Today we can glean two very important lessons about God’s guidance. By means of a star, God led the wise men from the East. They likely traveled for months as the star led them westward towards Jerusalem, the logical place to find the newborn “King of the Jews.” At some point they apparently lost sight of the star (2:10), either because it disappeared or because they didn’t pay close enough attention, having made the assumption that Jerusalem was their final destination. But after conferring with Herod—who himself conferred with chief priests and scribes—they headed towards Bethlehem, just six miles south of Jerusalem, once again following the star that had led them for months. It guided them directly to Jesus.
The point is this: Keep watching the star, and never make assumptions about God’s guidance. Many of us have been like the wise men, following God’s guidance for a while, but making an assumption along the way, and thus missing His specific direction. We get near to God’s perfect will, but not as close as He wants us to be, and miss out on His greatest blessings that are waiting for us. The Holy Spirit is God’s star in our hearts, leading us to walk in the specific good works that He has prepared beforehand (see Eph. 2:10). To stay on course we must continue seeking God.
In the case of Joseph, an angel of the Lord told him to return to Israel from Egypt with Jesus and Mary. When Joseph obeyed those instructions, he then received more specific guidance to go to Galilee rather than Judea. Here is the second lesson: Don’t expect God to lay out the entire plan before you start. He leads us one step at a time, and we must walk by faith. Once we obey His first step, then He will reveal the next step. If you refuse to budge until God has revealed His entire plan to you, you will miss out on His blessings that are waiting. We must prove to God that we trust Him and walk by faith.
Take note that, contrary to what we see in movies about Jesus’ birth, the wise men didn’t visit Jesus when He was a newborn, but probably when He was closer to two years old. They visited Him when He was in a house, but we know Jesus was born in a stable or a cave and that He was laid in a feeding trough right after His birth (see Luke 2:7). Additionally, we read today that Herod had all of the male children of Bethlehem and its environs murdered who ‘were from two years old and under, according to the time which he had ascertained’ from the wise men (2:16).
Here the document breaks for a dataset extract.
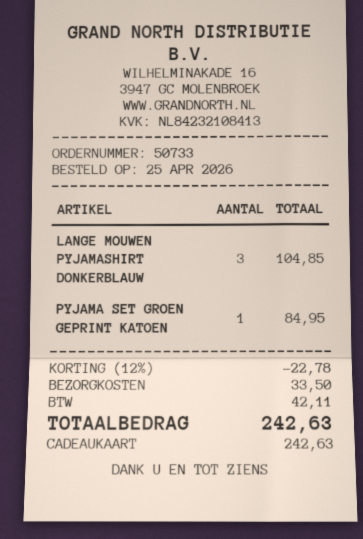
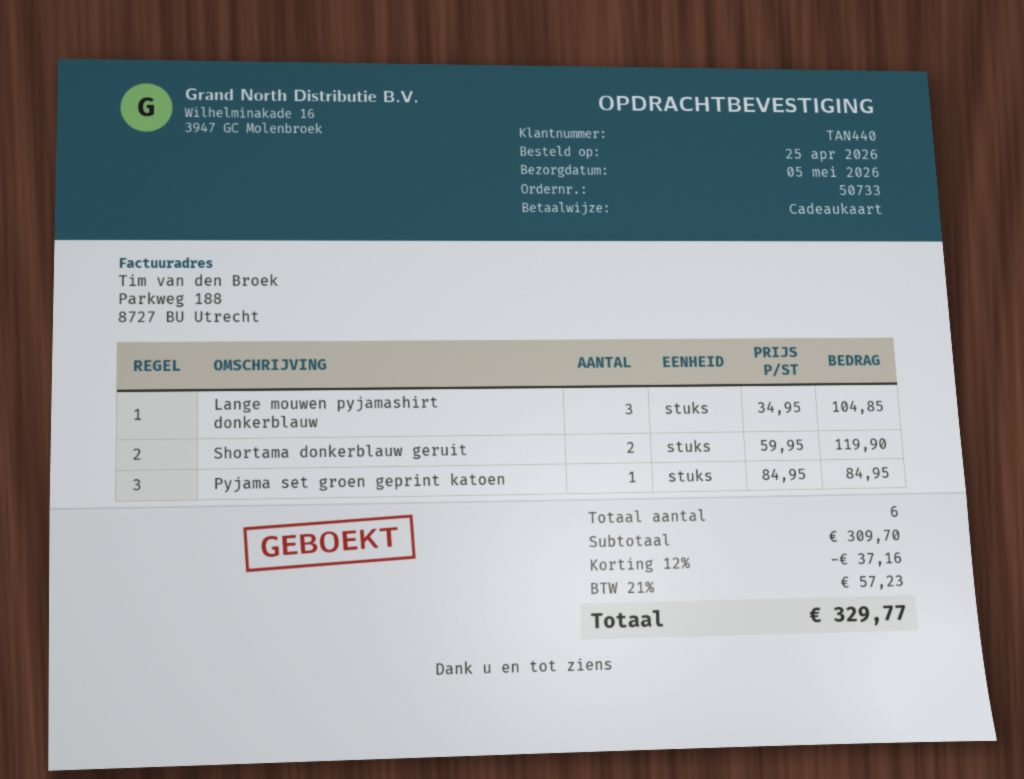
Shortama donkerblauw geruit: none -> 2 for 119.90
discount: 12% = 22.78 -> 12% = 37.16
shipping: 33.50 -> none
tax: 42.11 -> 57.23
total: 242.63 -> 329.77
Why did God prevent Jesus’ death at the hand of Herod’s soldiers but not prevent the deaths of so many other children in Bethlehem? We don’t know because the Bible doesn’t say. But one truth becomes very clear to us as we read this tragic story: Jesus was special. His life was of much greater importance than the life of any other child in Bethlehem. In fact, if we compared the value of Jesus with the value of all other human beings combined, His value would infinitely exceed their combined value, as He is God.
Finally, take note that the wise men traveled for months (and perhaps even years) with the intention of finding and worshiping the King of the Jews (2:2). When they finally beheld the tiny king, ‘They fell down and worshiped Him’ (2:11) and gave Him precious gifts. They knew Jesus was no ordinary baby—He was God in the flesh, a person who was worthy of worship. Jesus cannot be just our ‘buddy’ or ‘pal.’ He must be our God, who deserves our devotion and obedience. Is that how you relate to Him?